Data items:
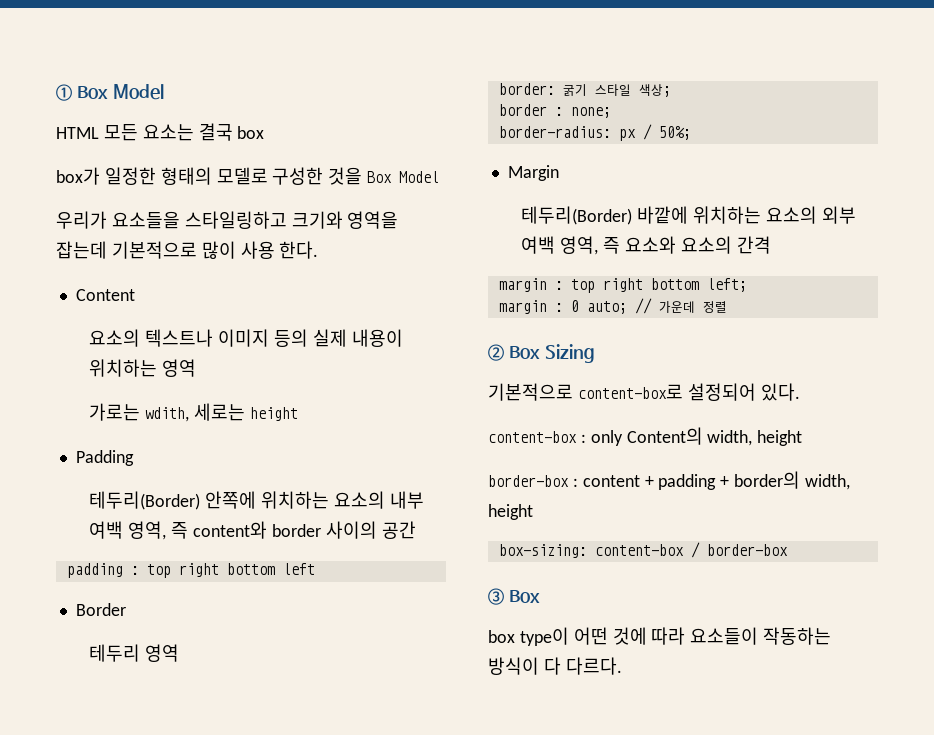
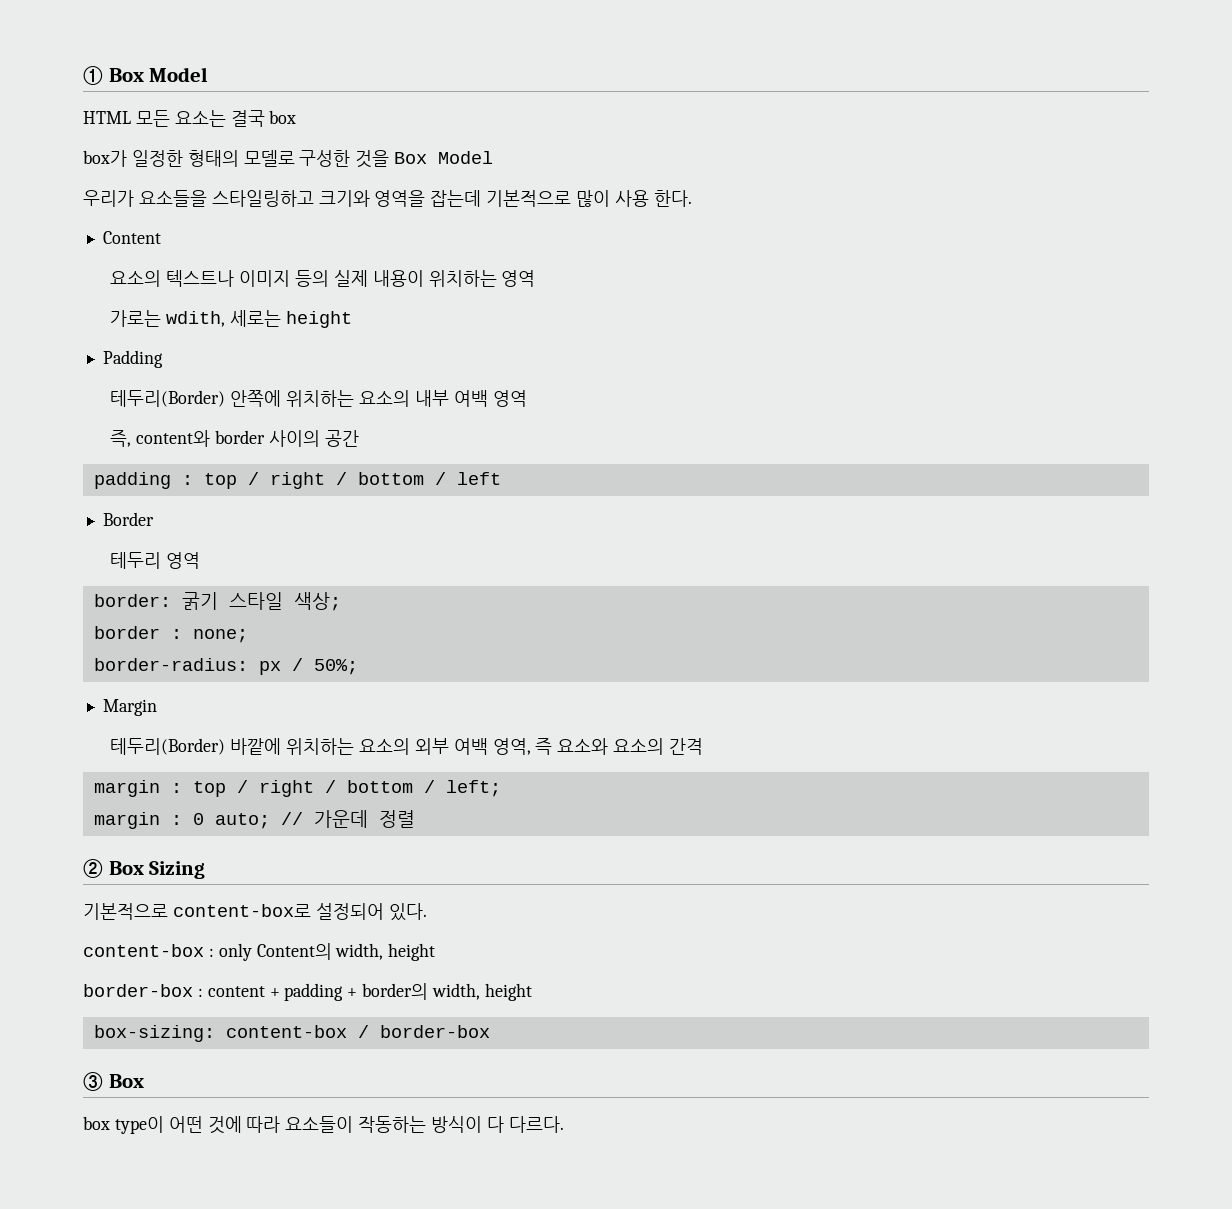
- 테두리(Border) 안쪽에 위치하는 요소의 내부 여백 영역, 즉 content와 border 사이의 공간
+ 테두리(Border) 안쪽에 위치하는 요소의 내부 여백 영역
+ 즉, content와 border 사이의 공간
- padding : top right bottom left
+ padding : top / right / bottom / left
- margin : top right bottom left;
+ margin : top / right / bottom / left;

## Task instructions
Each line of the records above that holds the word "content와" should be counted, and only the final number stated.

## Exercise output
2